[Content revision data]
= = = = =

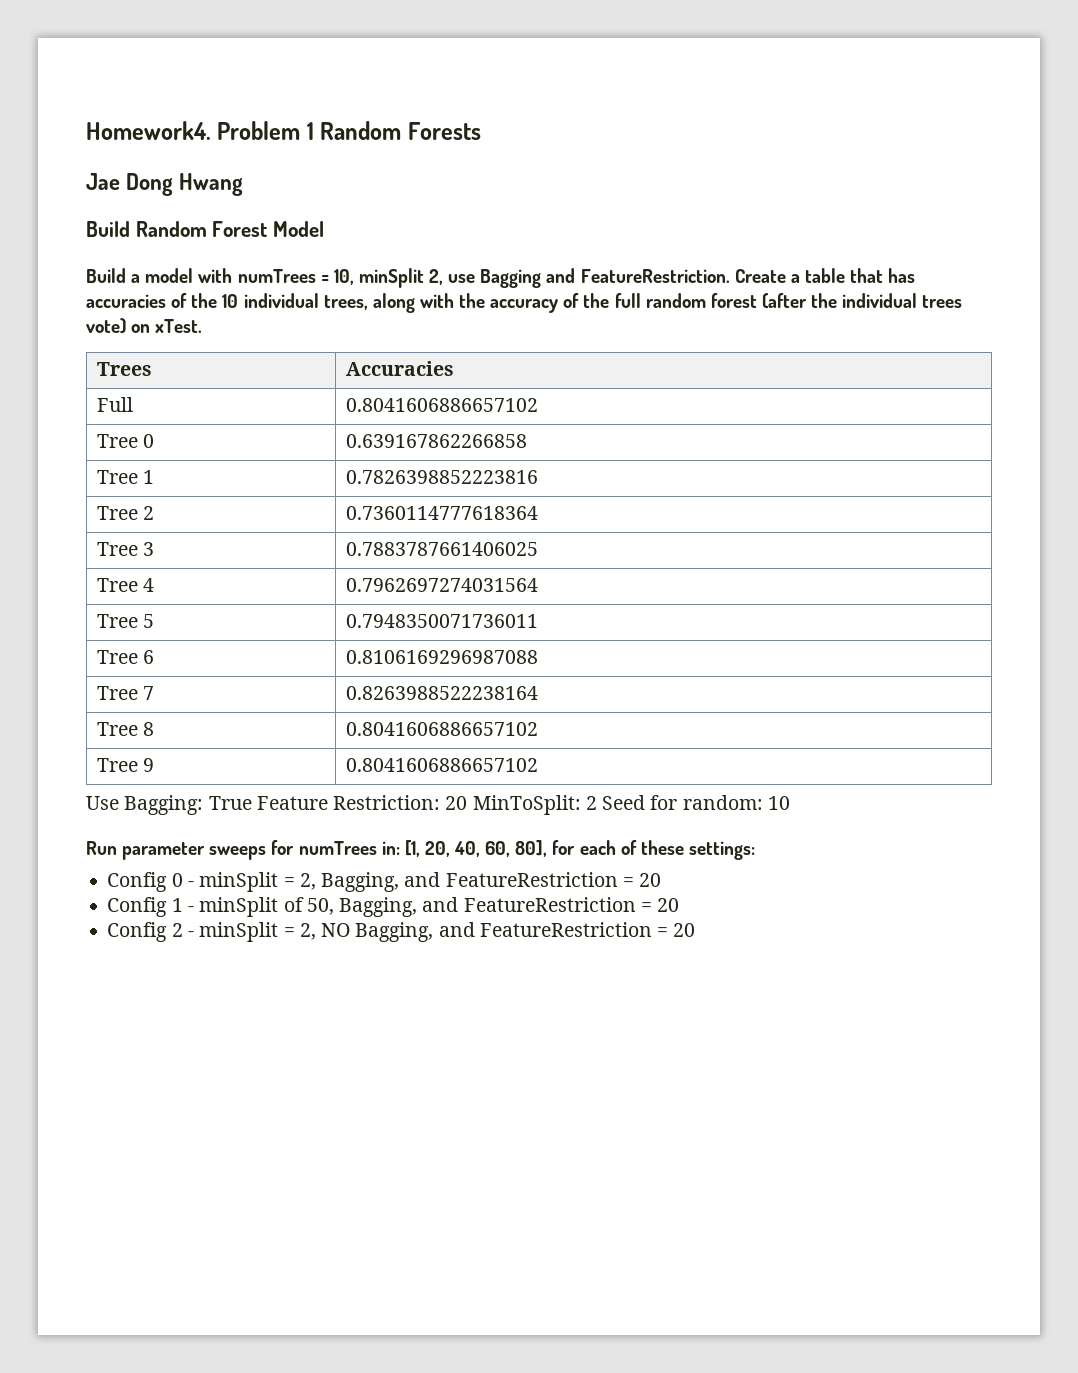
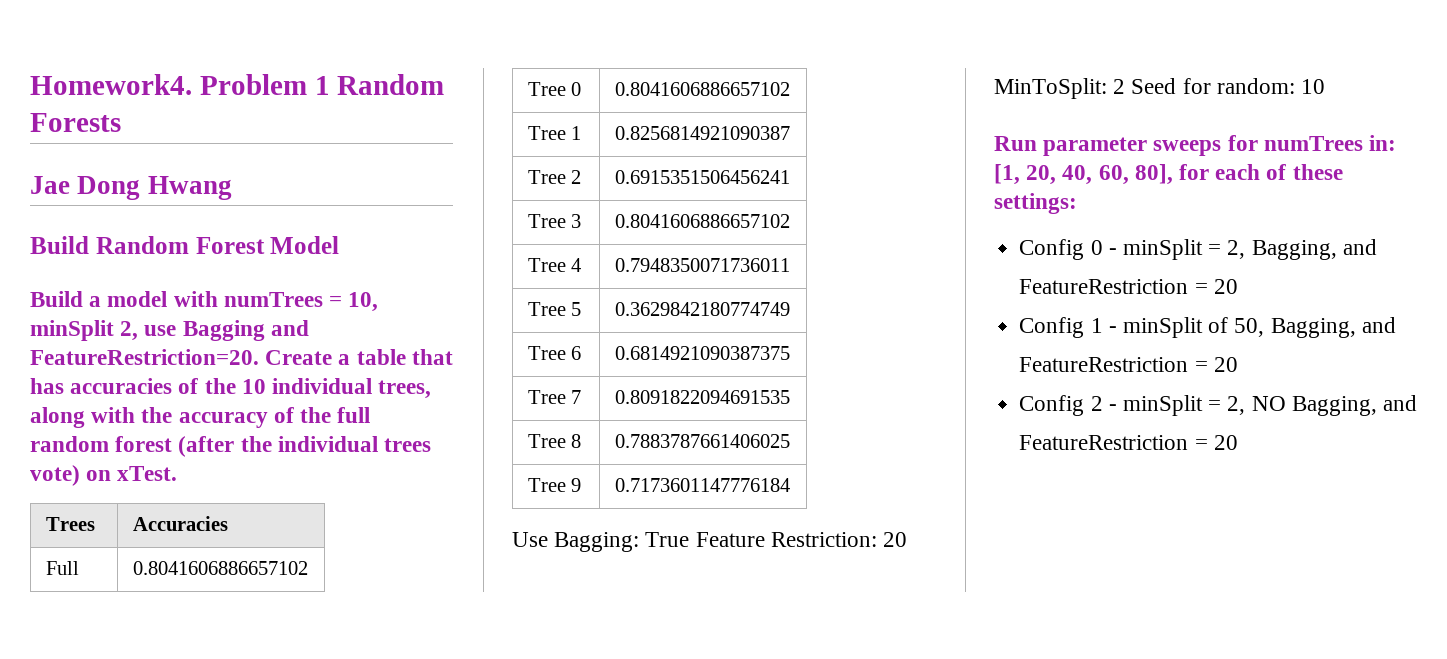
[580,269,730,283] FeatureRestriction. -> [30,349,259,365] FeatureRestriction=20.
[346,434,528,448] 0.639167862266858 -> [614,82,790,96] 0.8041606886657102
[346,470,539,484] 0.7826398852223816 -> [614,126,790,140] 0.8256814921090387
[346,506,539,520] 0.7360114777618364 -> [614,170,790,184] 0.6915351506456241
[346,542,539,556] 0.7883787661406025 -> [614,214,790,228] 0.8041606886657102
[346,578,539,592] 0.7962697274031564 -> [614,258,790,272] 0.7948350071736011
[346,614,539,628] 0.7948350071736011 -> [614,302,790,316] 0.3629842180774749
[346,650,539,664] 0.8106169296987088 -> [614,346,790,360] 0.6814921090387375
[346,686,539,700] 0.8263988522238164 -> [614,390,790,404] 0.8091822094691535
[346,722,539,736] 0.8041606886657102 -> [614,434,790,448] 0.7883787661406025
[346,758,539,772] 0.8041606886657102 -> [614,478,790,492] 0.7173601147776184

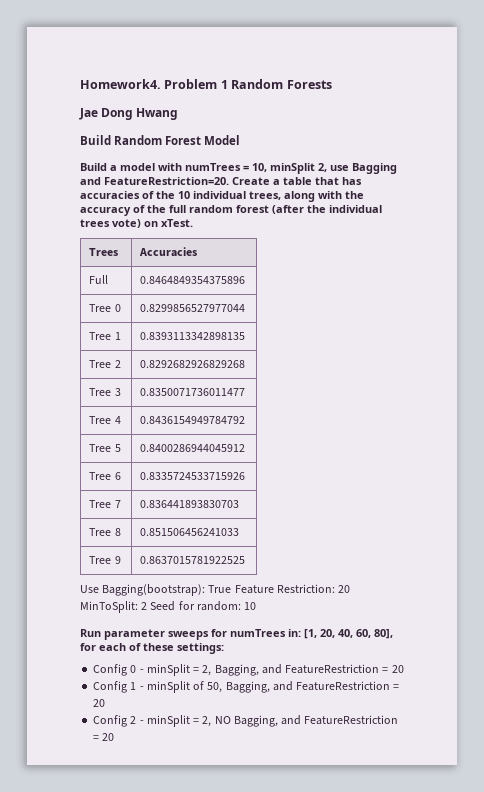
[132,561,308,575] 0.8041606886657102 -> [140,276,246,284] 0.8464849354375896
[614,82,790,96] 0.8041606886657102 -> [140,304,246,312] 0.8299856527977044
[614,126,790,140] 0.8256814921090387 -> [140,332,246,340] 0.8393113342898135
[614,170,790,184] 0.6915351506456241 -> [140,360,246,368] 0.8292682926829268
[614,214,790,228] 0.8041606886657102 -> [140,388,246,396] 0.8350071736011477
[614,258,790,272] 0.7948350071736011 -> [140,416,246,424] 0.8436154949784792
[614,302,790,316] 0.3629842180774749 -> [140,444,246,452] 0.8400286944045912
[614,346,790,360] 0.6814921090387375 -> [140,472,246,480] 0.8335724533715926
[614,390,790,404] 0.8091822094691535 -> [140,500,240,508] 0.836441893830703
[614,434,790,448] 0.7883787661406025 -> [140,528,240,536] 0.851506456241033
[614,478,790,492] 0.7173601147776184 -> [140,556,246,564] 0.8637015781922525
[554,532,640,552] Bagging: -> [102,584,206,596] Bagging(bootstrap):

= = = = =

Activity:
A complete and exact copy of the records is required. Exclude the pictures.

Written response:
[580,269,730,283] FeatureRestriction. -> [30,349,259,365] FeatureRestriction=20.
[346,434,528,448] 0.639167862266858 -> [614,82,790,96] 0.8041606886657102
[346,470,539,484] 0.7826398852223816 -> [614,126,790,140] 0.8256814921090387
[346,506,539,520] 0.7360114777618364 -> [614,170,790,184] 0.6915351506456241
[346,542,539,556] 0.7883787661406025 -> [614,214,790,228] 0.8041606886657102
[346,578,539,592] 0.7962697274031564 -> [614,258,790,272] 0.7948350071736011
[346,614,539,628] 0.7948350071736011 -> [614,302,790,316] 0.3629842180774749
[346,650,539,664] 0.8106169296987088 -> [614,346,790,360] 0.6814921090387375
[346,686,539,700] 0.8263988522238164 -> [614,390,790,404] 0.8091822094691535
[346,722,539,736] 0.8041606886657102 -> [614,434,790,448] 0.7883787661406025
[346,758,539,772] 0.8041606886657102 -> [614,478,790,492] 0.7173601147776184

[132,561,308,575] 0.8041606886657102 -> [140,276,246,284] 0.8464849354375896
[614,82,790,96] 0.8041606886657102 -> [140,304,246,312] 0.8299856527977044
[614,126,790,140] 0.8256814921090387 -> [140,332,246,340] 0.8393113342898135
[614,170,790,184] 0.6915351506456241 -> [140,360,246,368] 0.8292682926829268
[614,214,790,228] 0.8041606886657102 -> [140,388,246,396] 0.8350071736011477
[614,258,790,272] 0.7948350071736011 -> [140,416,246,424] 0.8436154949784792
[614,302,790,316] 0.3629842180774749 -> [140,444,246,452] 0.8400286944045912
[614,346,790,360] 0.6814921090387375 -> [140,472,246,480] 0.8335724533715926
[614,390,790,404] 0.8091822094691535 -> [140,500,240,508] 0.836441893830703
[614,434,790,448] 0.7883787661406025 -> [140,528,240,536] 0.851506456241033
[614,478,790,492] 0.7173601147776184 -> [140,556,246,564] 0.8637015781922525
[554,532,640,552] Bagging: -> [102,584,206,596] Bagging(bootstrap):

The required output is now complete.